Le matin était déjà bien avancé lorsqu'il s'attela à sa tâche quotidienne : remettre de l'ordre dans la boutique. Son père, assis dans son fauteuil délabré de l'arrière-boutique, regardait le monde extérieur par une petite fenêtre crasseuse. Les traits de son visage étaient tirés, marqués par les années et la fatigue. Ces deux derniers jours, il n'était plus vraiment présent, perdu dans les méandres d'une sénilité naissante. Lui qui avait été un homme passionné par son métier, actif, voire trop... Maintenant, ses pensées semblaient dériver dans un monde parallèle, loin de la réalité de la vie de son fils.

— Papa, tu devrais aller te reposer, lui suggéra-t-il en lui posant une main sur l'épaule.

Son père releva la tête, le regardant comme s'il le voyait pour la première fois.

— Oh, Sowl, c'est toi, mon garçon ? Quel bon vent t'amène ?

Sowl soupira en lui souriant tristement.

— Je suis là depuis ce matin, tu le sais bien. Allez, viens, tu devrais t'allonger un peu.

Il aida son père à se lever et le conduisit à l'étage jusqu'à sa chambre. Une fois qu'il fut installé, il ajusta la couverture sur lui.

— Repose-toi, papa. Je vais m'occuper de la boutique et je la fermerai ce midi. S'il y a des livraisons à faire, je m'en chargerai.

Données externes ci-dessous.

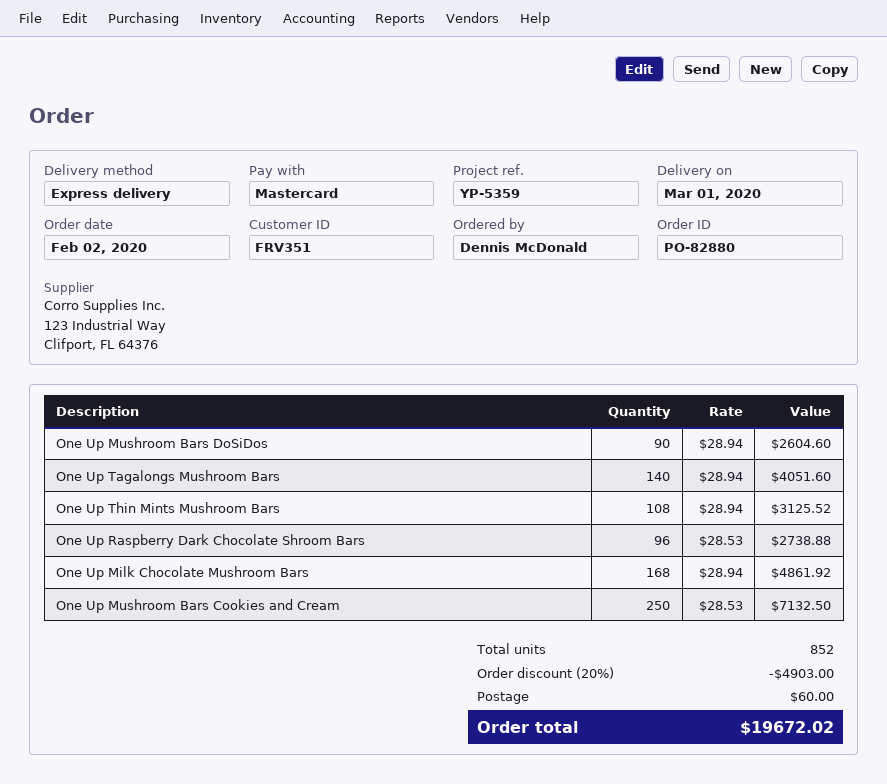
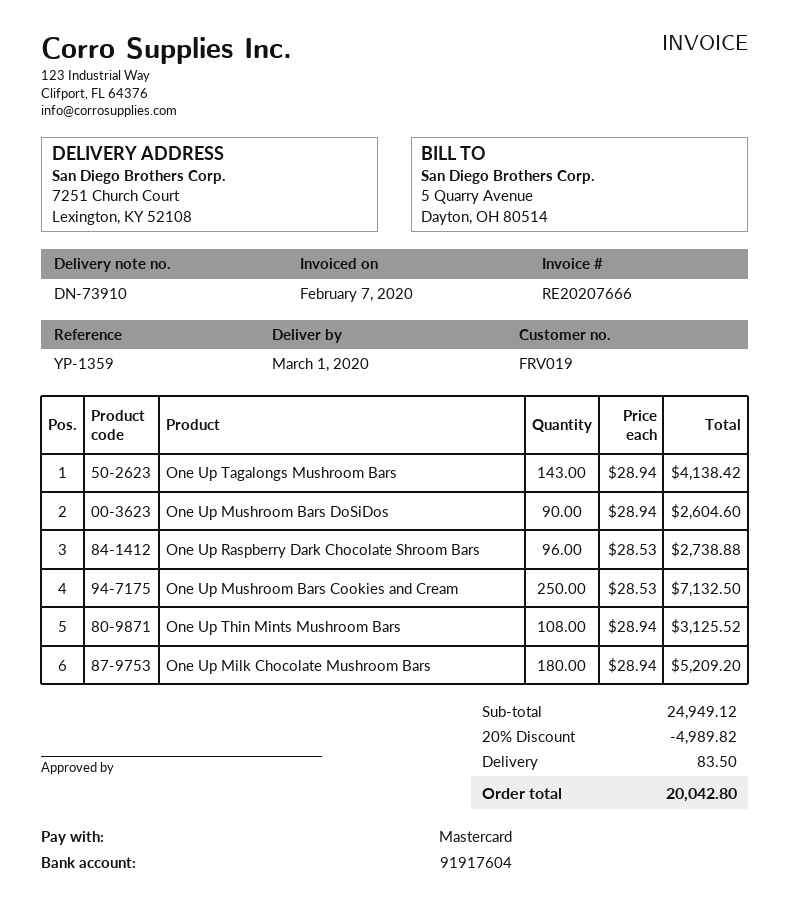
customer number: FRV351 -> FRV019
reference: YP-5359 -> YP-1359
One Up Tagalongs Mushroom Bars: 140 x 28.94 = 4051.60 -> 143 x 28.94 = 4138.42
One Up Milk Chocolate Mushroom Bars: 168 x 28.94 = 4861.92 -> 180 x 28.94 = 5209.20
discount: 20% = 4903.00 -> 20% = 4989.82
shipping: 60.00 -> 83.50
total: 19672.02 -> 20042.80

Son père opina du chef avec un sourire vague et se laissa aller au sommeil. Le cœur lourd, Sowl sortit de la chambre en refermant doucement la porte derrière lui.

La boutique avait encore besoin d'attention. Après un pic d'affluence, les étagères étaient désorganisées, les bocaux d'herbes médicinales encore ouverts suite aux dernières confections que son père avait concoctées la veille. Sowl savait qu'il devait tout ranger avant de s'occuper de ses propres projets. Il commença à reboucher les pots et les fioles, à classer les herbes médicinales par ordre alphabétique et à nettoyer les étagères.

Alors qu'il était absorbé par ses corvées, son père revint dans la boutique en traînant les pieds. Il se dirigea vers le comptoir et s'assit sur un tabouret, une lueur de conscience dans les yeux.

— Papa, tu devrais vraiment rester dans ta chambre, lui conseilla Sowl.

— Ah, tu as déjà tout rangé ? Merci, Sowl. Tu es un fils formidable.

Il se massa les tempes avant de lui demander son traitement pour la migraine. En l'observant boire sa décoction, Sowl se demanda si un jour il irait mieux.

Ils se regardèrent un moment, se comprenant sans avoir besoin de mots supplémentaires. Son père devrait songer à prendre sa retraite. Un jour, Sowl lui en parlerait, mais pas avant que son état de santé ne s'améliore. Dans quelques jours, sûrement. Les épisodes de son père semblables à celui-ci ne duraient pas plus de quelques jours. Du moins, pour le moment.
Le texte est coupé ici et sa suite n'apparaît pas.